» **What you should do**: Pick each line containing the word "table" out of the data below.

» **Data for review**:
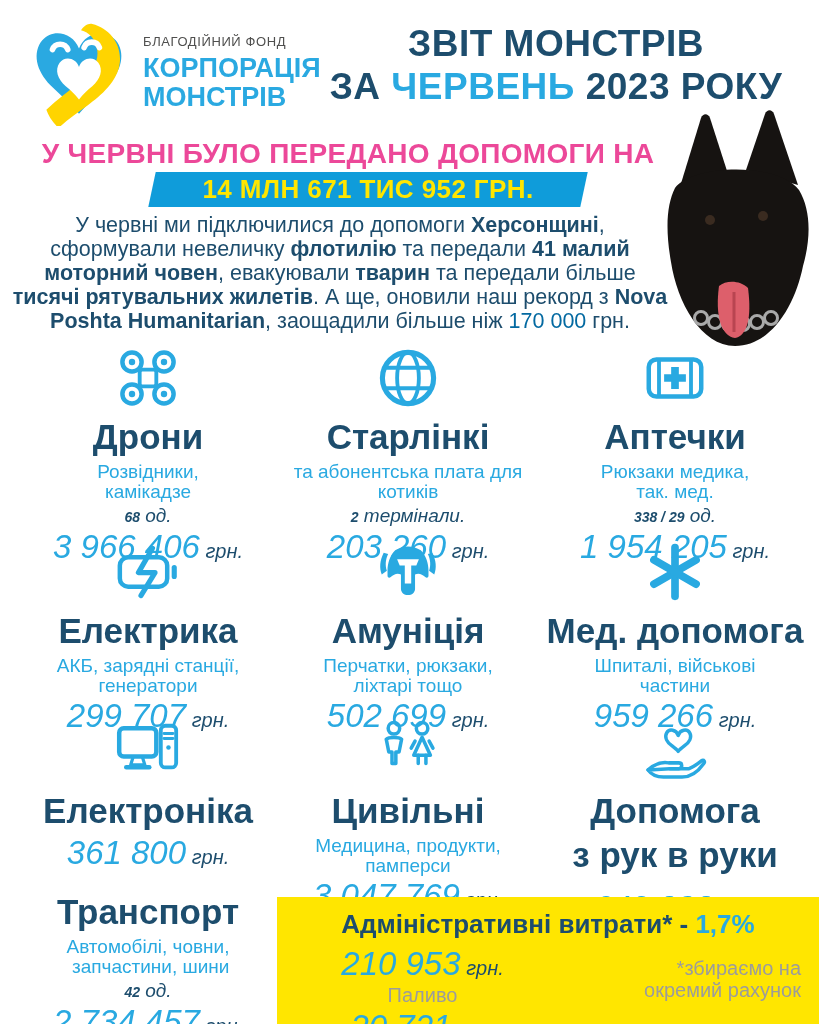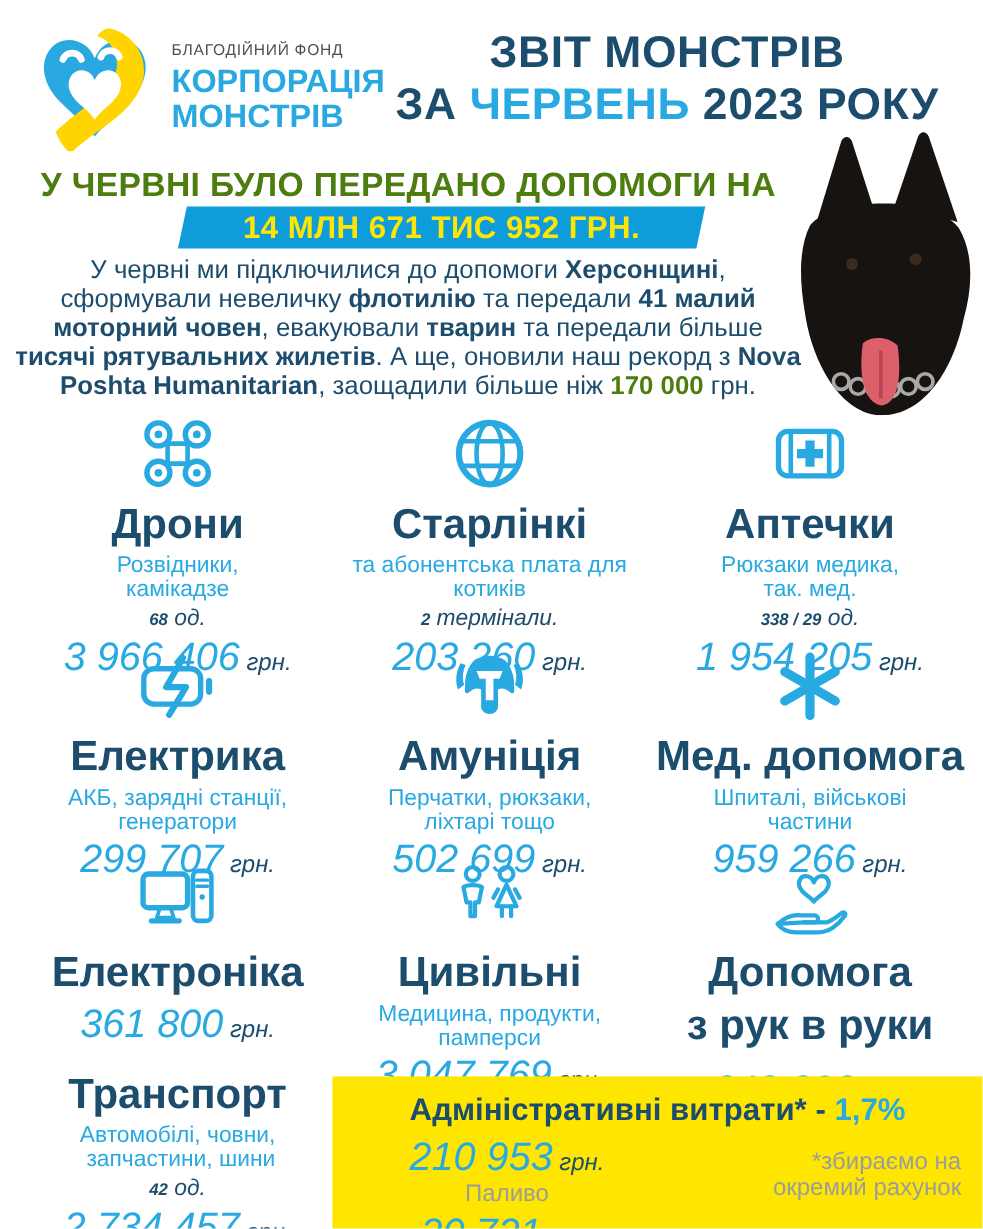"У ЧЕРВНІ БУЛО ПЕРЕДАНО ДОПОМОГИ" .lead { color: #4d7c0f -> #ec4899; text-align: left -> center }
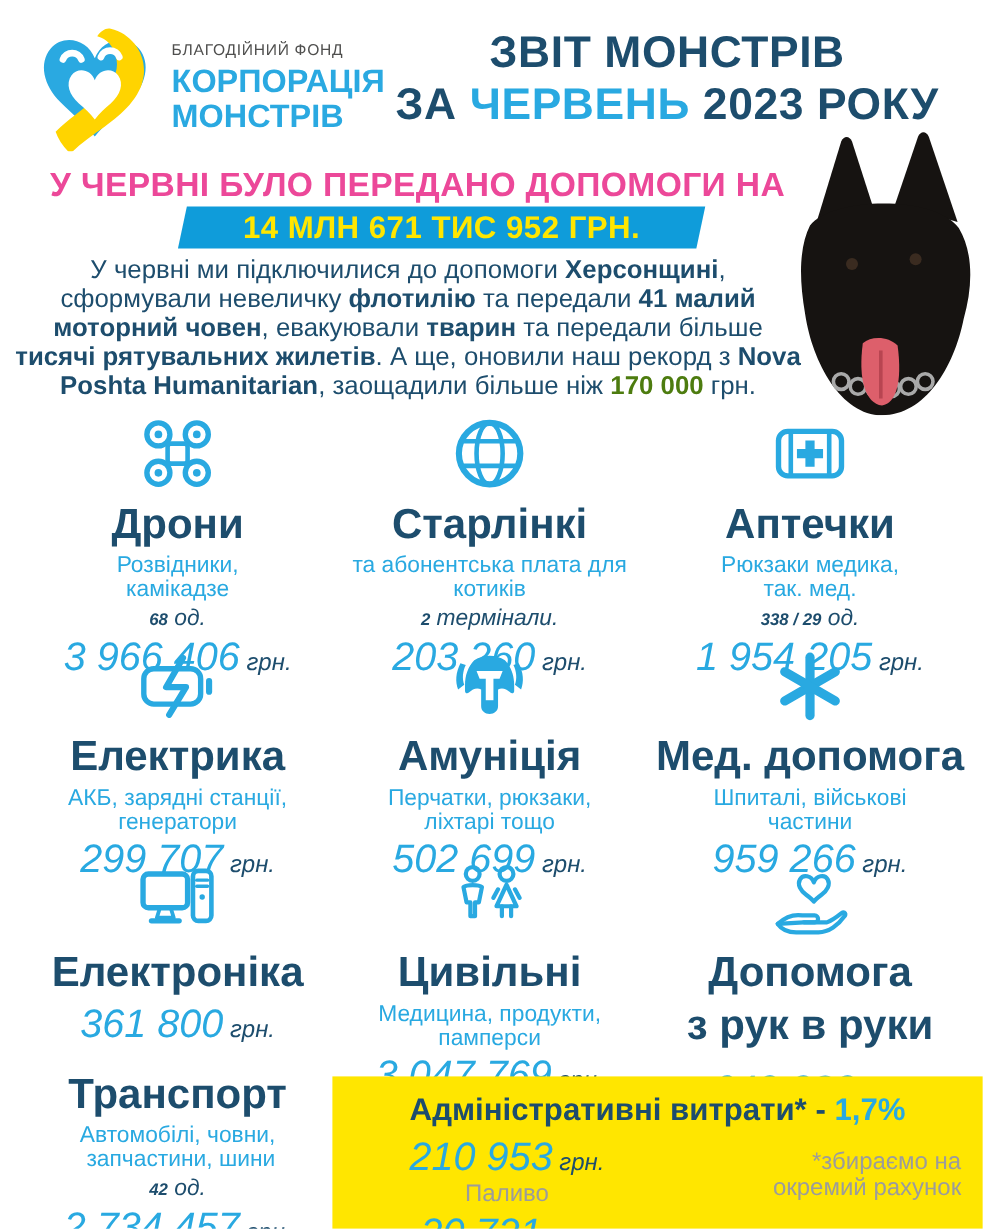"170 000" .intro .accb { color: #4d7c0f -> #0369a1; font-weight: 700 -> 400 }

---

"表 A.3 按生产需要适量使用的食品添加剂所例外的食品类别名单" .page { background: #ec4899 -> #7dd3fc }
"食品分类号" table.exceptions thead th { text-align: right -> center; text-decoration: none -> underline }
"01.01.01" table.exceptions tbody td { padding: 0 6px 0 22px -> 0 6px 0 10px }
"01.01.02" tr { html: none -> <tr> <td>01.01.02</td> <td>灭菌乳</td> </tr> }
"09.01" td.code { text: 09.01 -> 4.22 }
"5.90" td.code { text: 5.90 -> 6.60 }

» **Response area**:
"食品分类号" table.exceptions thead th { text-align: right -> center; text-decoration: none -> underline }
"01.01.01" table.exceptions tbody td { padding: 0 6px 0 22px -> 0 6px 0 10px }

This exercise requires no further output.